Paul Lachine

El ascenso y la caída del putinismo

MOSCÚ – ¿Cómo fue que sucedió el “putinismo”, esa mezcla característicamente rusa de política autoritaria y economía dirigista? Y ahora que sucedió, ¿cómo pueden los rusos trascenderlo, para materializar los derechos y las libertades que les prometen en la constitución del país?

Una sociedad civil rusa activa, que pareció surgir de la nada en la Unión Soviética de Mijail Gorbachov de 1989-1990 tras la larga hibernación soviética, retrocedió demasiado rápido. La asombrosa dificultad de la supervivencia cotidiana después del colapso de la URSS obligó a la mayoría de los rusos a concentrarse en las necesidades más urgentes de sus familias.
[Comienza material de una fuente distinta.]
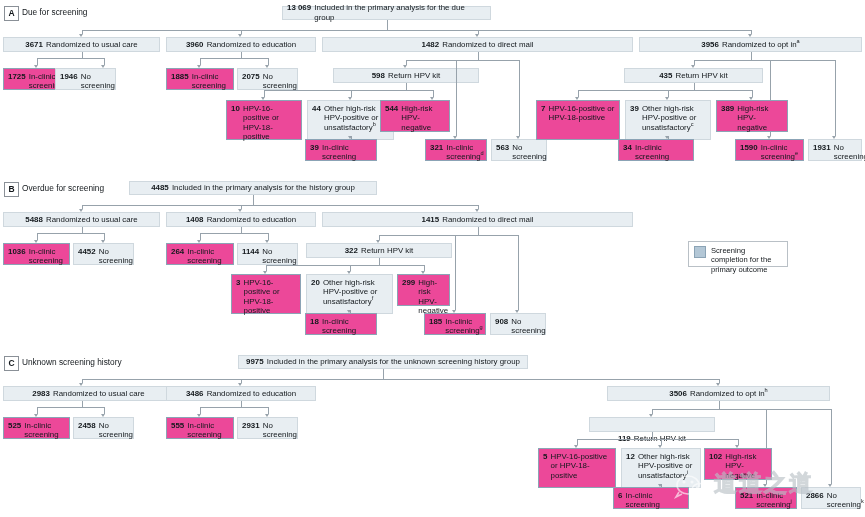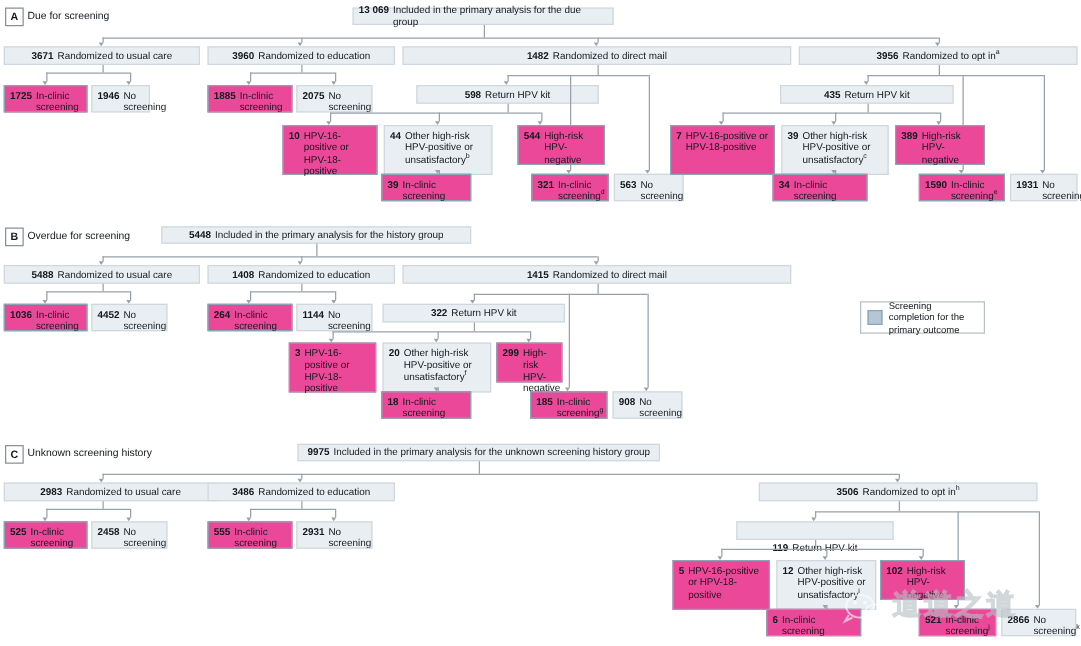--- a/index.html
+++ b/index.html
@@ -79,21 +79,20 @@
     border-top:3.4px solid #97a2ab;
   }
 
   
   .legend{
     position:absolute;
     box-sizing:border-box;
     border:1px solid #b9c0c6;
     background:#ffffff;
     display:flex;
-    align-items:center;
     padding:4px 5px;
   }
   .legend .sw{
     width:10px;height:10px;flex:0 0 10px;
     background:#b3c7d6;border:1px solid #8ba3b5;
     margin-right:5px;
   }
   .legend .lt{font-size:7.6px;line-height:9.4px;color:#13181c;}
 
   
@@ -169,21 +168,21 @@
     <div class="ln lnv" style="left: 36.5px; top: 58px; height: 6.8px;"></div>
     <div class="arw" style="left: 33.9px; top: 64.6px;"></div>
     <div class="box shade" style="left: 3px; top: 68px; width: 67px; height: 22px;">
       <div class="inner">
         <span class="n">1725</span>
         <span class="lbl">In-clinic screening</span>
       </div>
     </div>
     <div class="ln lnv" style="left: 103.5px; top: 58px; height: 6.8px;"></div>
     <div class="arw" style="left: 100.9px; top: 64.6px;"></div>
-    <div class="box pale" style="left: 73px; top: 68px; width: 47px; height: 22px;">
+    <div class="box pale" style="left: 55px; top: 68px; width: 61px; height: 22px;">
       <div class="inner">
         <span class="n">1946</span>
         <span class="lbl">No screening</span>
       </div>
     </div>
     <div class="ln lnv" style="left: 241px; top: 52px; height: 6px;"></div>
     <div class="ln lnh" style="left: 200px; top: 58px; width: 67.5px;"></div>
     <div class="ln lnv" style="left: 200px; top: 58px; height: 6.8px;"></div>
     <div class="arw" style="left: 197.4px; top: 64.6px;"></div>
     <div class="box shade" style="left: 166px; top: 68px; width: 68px; height: 22px;">
@@ -227,21 +226,21 @@
     <div class="ln lnv" style="left: 350.5px; top: 90px; height: 6.8px;"></div>
     <div class="arw" style="left: 347.9px; top: 96.6px;"></div>
     <div class="box pale" style="left: 307px; top: 100px; width: 87px; height: 40px;">
       <div class="inner">
         <span class="n">44</span>
         <span class="lbl">Other high-risk HPV-positive or unsatisfactory<sup>b</sup></span>
       </div>
     </div>
     <div class="ln lnv" style="left: 433px; top: 90px; height: 6.8px;"></div>
     <div class="arw" style="left: 430.4px; top: 96.6px;"></div>
-    <div class="box shade" style="left: 414px; top: 100px; width: 70px; height: 32px;">
+    <div class="box shade" style="left: 380px; top: 100px; width: 70px; height: 32px;">
       <div class="inner">
         <span class="n">544</span>
         <span class="lbl">High-risk HPV-negative</span>
       </div>
     </div>
     <div class="ln lnv" style="left: 350.5px; top: 135.8px; height: 4.2px;"></div>
     <div class="arw" style="left: 347.9px; top: 135.6px;"></div>
     <div class="box shade center" style="left: 305px; top: 139px; width: 72px; height: 22px;">
       <div class="inner c" style="width: auto;">
         <span class="n">39</span>
@@ -317,21 +316,21 @@
     <div class="box pale" style="left: 808px; top: 139px; width: 54px; height: 22px;">
       <div class="inner">
         <span class="n">1931</span>
         <span class="lbl">No screening</span>
       </div>
     </div>
     <div class="panel-letter" style="left: 4px; top: 182px;">B</div>
     <div class="panel-title" style="left: 22px; top: 182px;">Overdue for screening</div>
     <div class="box header center" style="left: 129px; top: 181px; width: 248px; height: 14px;">
       <div class="inner c" style="width: auto;">
-        <span class="n">5448</span>
+        <span class="n">4485</span>
         <span class="lbl">Included in the primary analysis for the history group</span>
       </div>
     </div>
     <div class="ln lnv" style="left: 253px; top: 195px; height: 10px;"></div>
     <div class="ln lnh" style="left: 81.5px; top: 205px; width: 396px;"></div>
     <div class="ln lnv" style="left: 81.5px; top: 205px; height: 3.8px;"></div>
     <div class="arw" style="left: 78.9px; top: 208.6px;"></div>
     <div class="ln lnv" style="left: 241px; top: 205px; height: 3.8px;"></div>
     <div class="arw" style="left: 238.4px; top: 208.6px;"></div>
     <div class="ln lnv" style="left: 477.5px; top: 205px; height: 3.8px;"></div>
Y cundió la apatía cívica.

De modo que Vladimir Putin llegó al poder en un momento muy conveniente para cualquier líder –cuando la gente está inactiva-. De manera astuta, Putin luego amarró esta apatía a los primeros indicios de crecimiento económico post-soviético para sellar un nuevo contrato social: mejoraría los niveles de vida a cambio de que los rusos aceptaran importantes restricciones a sus derechos y libertades constitucionales.